2. Mengambil data yang dibutuhkan yaitu riwayat pengobatan
pasien yang terdiri dari riwayat penyakit, riwayat penggunaan Obat
dan riwayat alergi; melalui wawancara dengan pasien atau keluarga
pasien atau tenaga kesehatan lain
3. Melakukan identifikasi masalah terkait Obat. Masalah terkait
Obat antara lain adalah adanya indikasi tetapi tidak diterapi,
pemberian Obat tanpa indikasi, pemilihan Obat yang tidak tepat,
dosis terlalu tinggi, dosis terlalu rendah, terjadinya reaksi Obat yang
tidak diinginkan atau terjadinya interaksi Obat
4. Apoteker menentukan prioritas masalah sesuai kondisi pasien
dan menentukan apakah masalah tersebut sudah atau berpotensi
akan terjadi

49
Tahapan Pelaksanaan
5. Memberikan rekomendasi atau rencana tindak
lanjut yang berisi rencana pemantauan dengan
tujuan memastikan pencapaian efek terapi dan
meminimalkan efek yang tidak dikehendaki
6. Hasil identifikasi masalah terkait Obat dan
rekomendasi yang telah dibuat oleh Apoteker
harus dikomunikasikan dengan tenaga kesehatan
terkait untuk mengoptimalkan tujuan terapi.

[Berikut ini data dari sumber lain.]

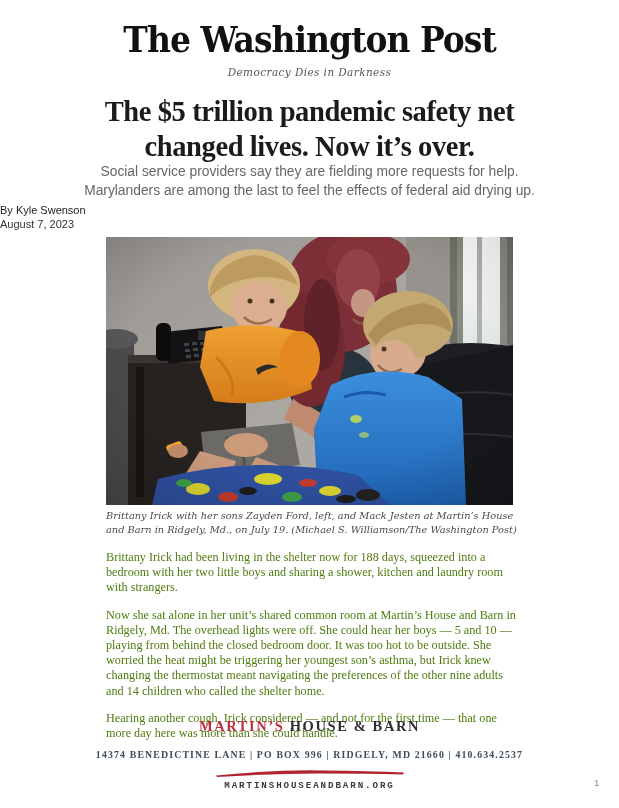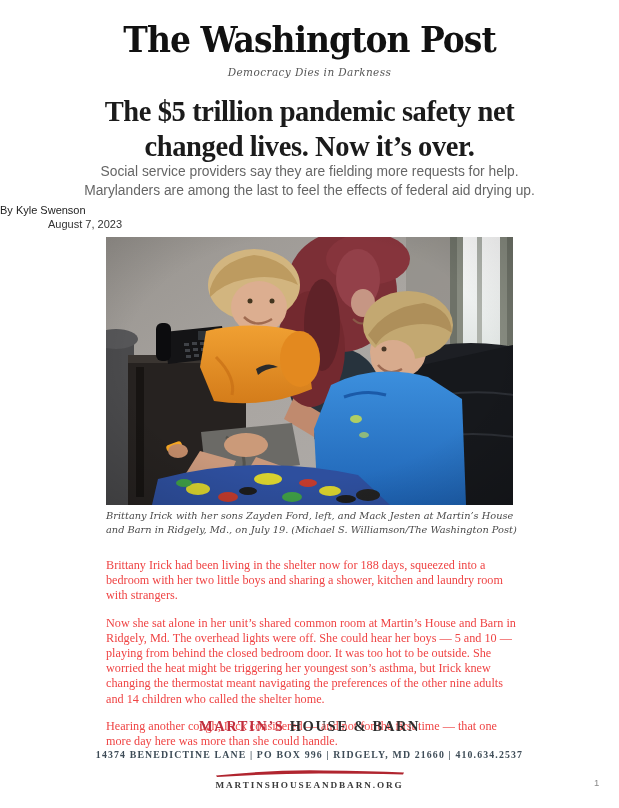"August 7, 2023" .byline-date { padding-left: 48px -> none }
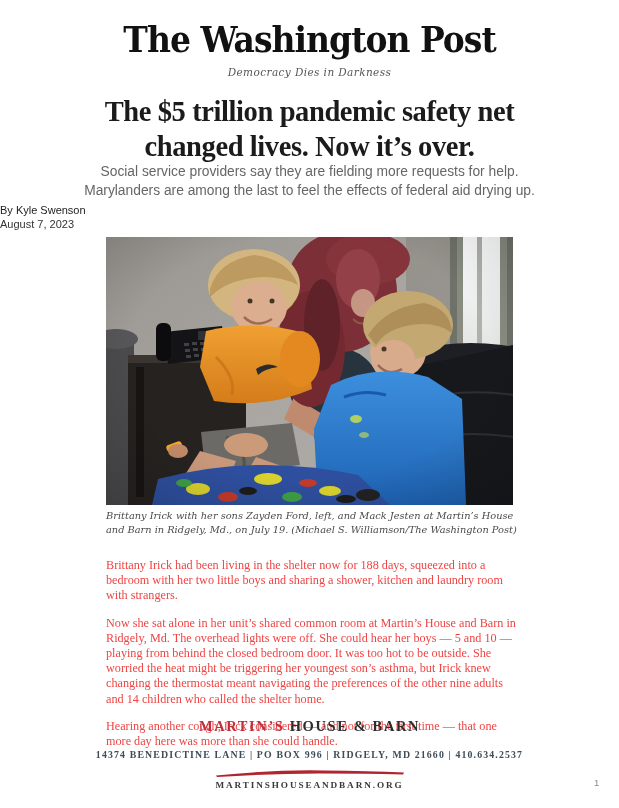"Brittany Irick with her sons" .caption { margin-bottom: 22px -> 14px }
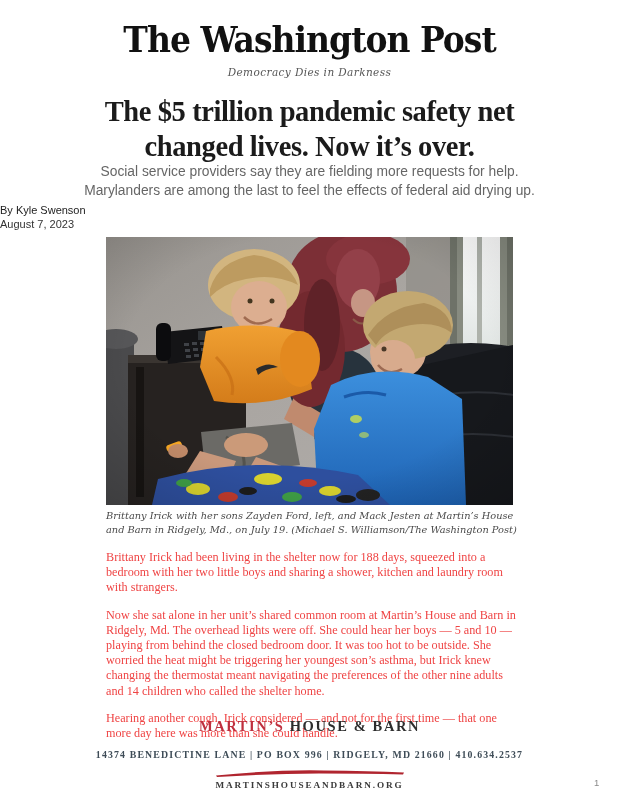"Brittany Irick had been living" .body-para { color: #ef4444 -> #4d7c0f }
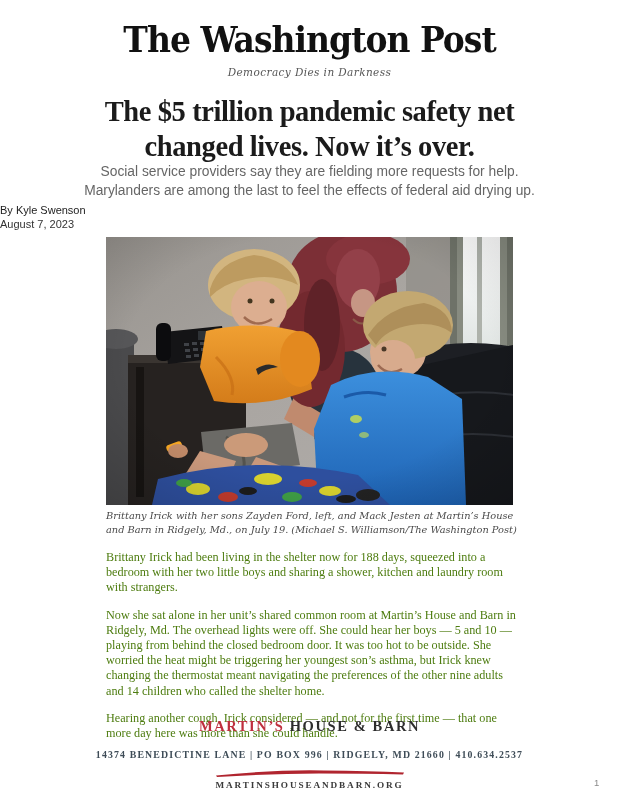"MARTINSHOUSEANDBARN.ORG" .footer-website { font-family: Liberation Serif, serif -> Liberation Mono, monospace }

7. Melakukan dokumentasi pelaksanaan
pemantauan terapi Obat dengan menggunakan
Formulir sebagaimana terlampir.

50
51
G. MONITORING EFEK SAMPING OBAT
(MESO)
• Merupakan kegiatan pemantauan setiap respon terhadap Obat
yang merugikan atau tidak diharapkan yang terjadi pada dosis
normal yang digunakan pada manusia untuk tujuan profilaksis,
diagnosis dan terapi atau memodifikasi fungsi fisiologis.
• Kegiatan:
1. Mengidentifikasi Obat dan pasien yang mempunyai resiko tinggi
mengalami efek samping Obat.
2. Mengisi formulir Monitoring Efek Samping Obat (MESO)
3. Melaporkan ke Pusat Monitoring Efek Samping Obat Nasional
dengan menggunakan Formulir sebagaimana terlampir.
• Faktor yang perlu diperhatikan:
1. Kerjasama dengan tim kesehatan lain.
2. Ketersediaan formulir Monitoring Efek Samping Obat.